Sorry to sound critical, but I’ve seen this scenario too many times.
Best of luck. Hope everyone is happy in the end.
Thank you for those who have posted with sound advice and who corrected my upside down photos. Don’t worry about being critical, I have been critical of my family’s handling of the situation. I soon as I heard that the car was going up for sale without anyone doing some independent research, I was trying to stop the process and I immediately began looking up the PAS. I love the car and was wanting to buy it from my cousin but she insists on getting “fair market value” for it. I asked her how she was going to determine what that was and she said, “by sending it to the auction”. I have tried to explain to her that there is no guarantee of getting a “fair value” by taking it to auction. I told that I have been to many house auctions and have seen houses worth 50,000 to 60,000 sold for just 10,000 because nobody was there to bid on them. I believe that it is more than a coincidence that within a month of my cousin’s decision to sell the car, the PAS is having it’s annual meet just 2 hours from where the car sits.
Your home sale experiences are similar to this case. You found no good comparables because most Pierce-Arrows are bought and sold within our small P-A community. Only exceptional model in pristine condition will do well at auction. Most cars will not. Sedans hardly never do well!

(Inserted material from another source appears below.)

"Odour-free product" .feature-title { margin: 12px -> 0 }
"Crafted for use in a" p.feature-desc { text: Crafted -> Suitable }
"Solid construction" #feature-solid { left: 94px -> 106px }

Here’s a recent Auction experience example. A good friend passed away and his children decided to sell the nice open Pierce with a good history and nice older restoration. They advertised it in the club, a bunch of car trader magazines and Hemmings at over $170,000. I had told them their expectations were at least a third over the market value.

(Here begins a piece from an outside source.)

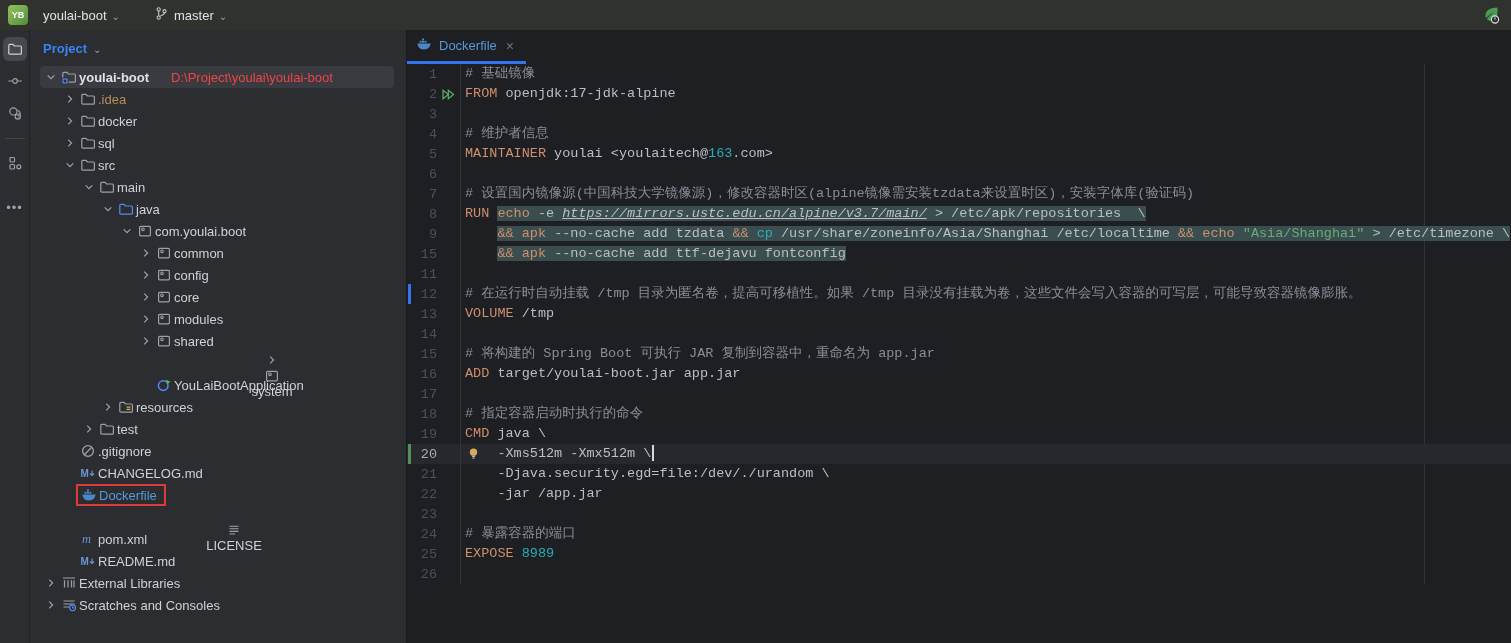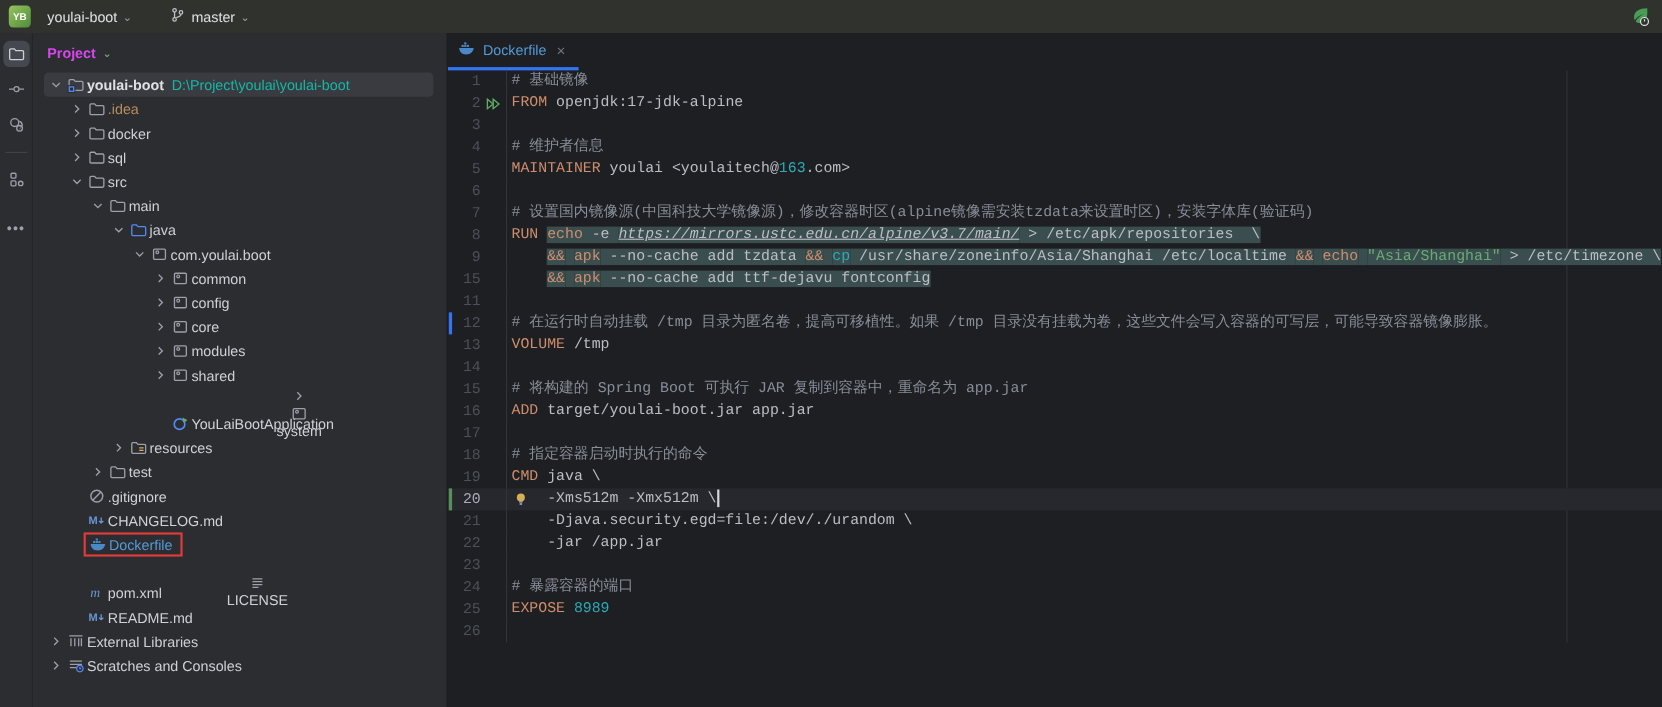"Project" .panel-title { color: #d946ef -> #3b82f6 }
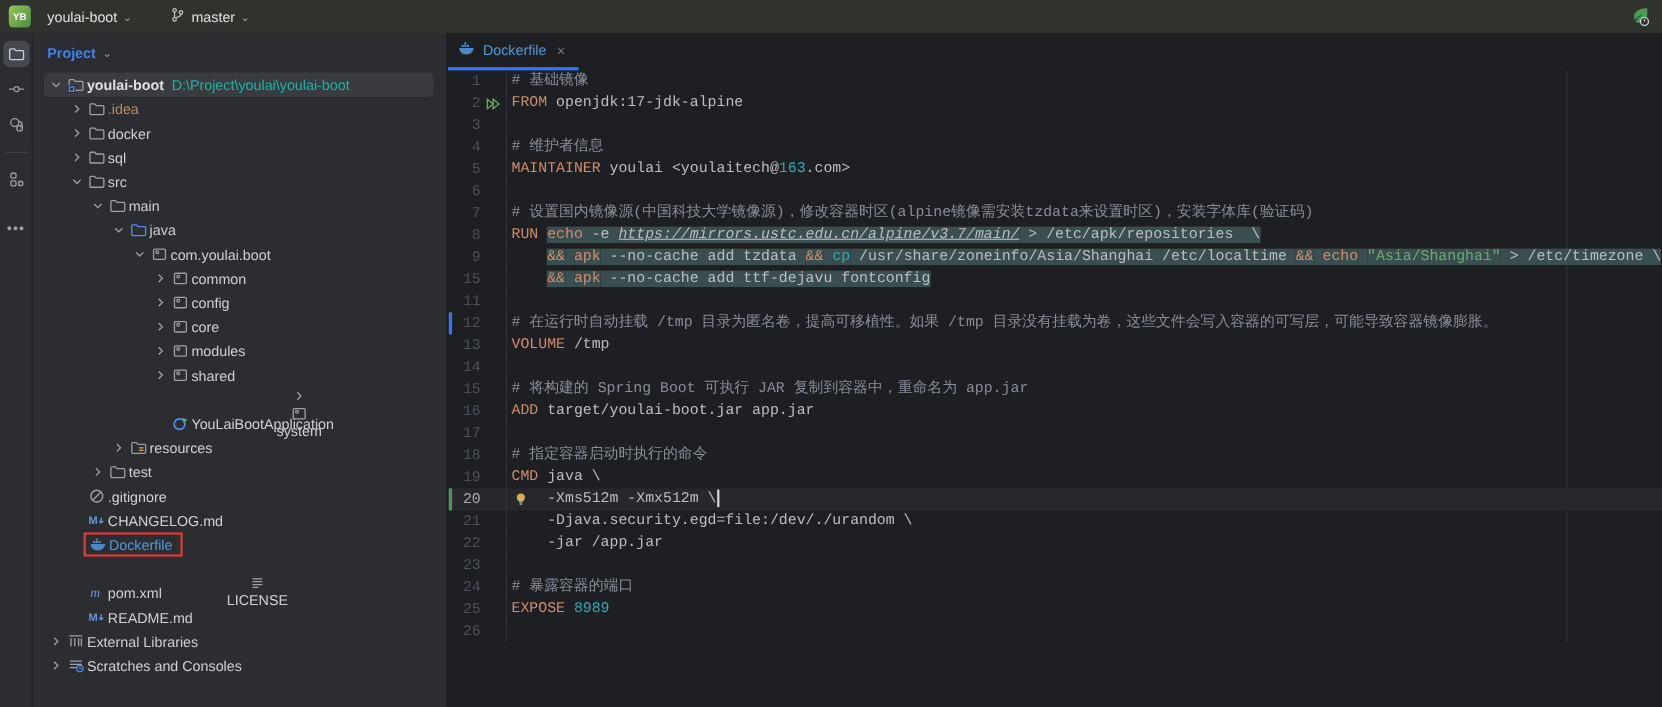"D:\Project\youlai\youlai-boot" .tpath { color: #14b8a6 -> #ef4444; margin-left: 7px -> 22px }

Two years later they called with a question about the car and told me they were sending it to a major auction because nobody had responded to their ads. I advised they wouldn’t get what the very prominent auction company was telling them and pushed them for their bottom line to save the auction expenses. I told them I’d likely get them an offer for that amount within 24 hours. The next day they accepted that $100K cash offer from a Society member. A few days later they got greedy, backed out and signed to send it to the auction. With the detailing, prep and the auction fees they cleared barely over $60K, losing out on almost $40K. And that was at a very high profile auction with lots of Full Classics.
I have two great Pierce-Arrows that were purchased from Society members and both sides got very fair values. When the time comes we will sell them through the Society…probably to the first member with a serious interest at a reasonable price.
Your cousin should pay attention to the probably disappointing value advice of several members and sell it to you to keep her Father’s memory alive in the family. And you should pay her a fair price for doing so! I hope to see you and the Pierce at the Annual Meet.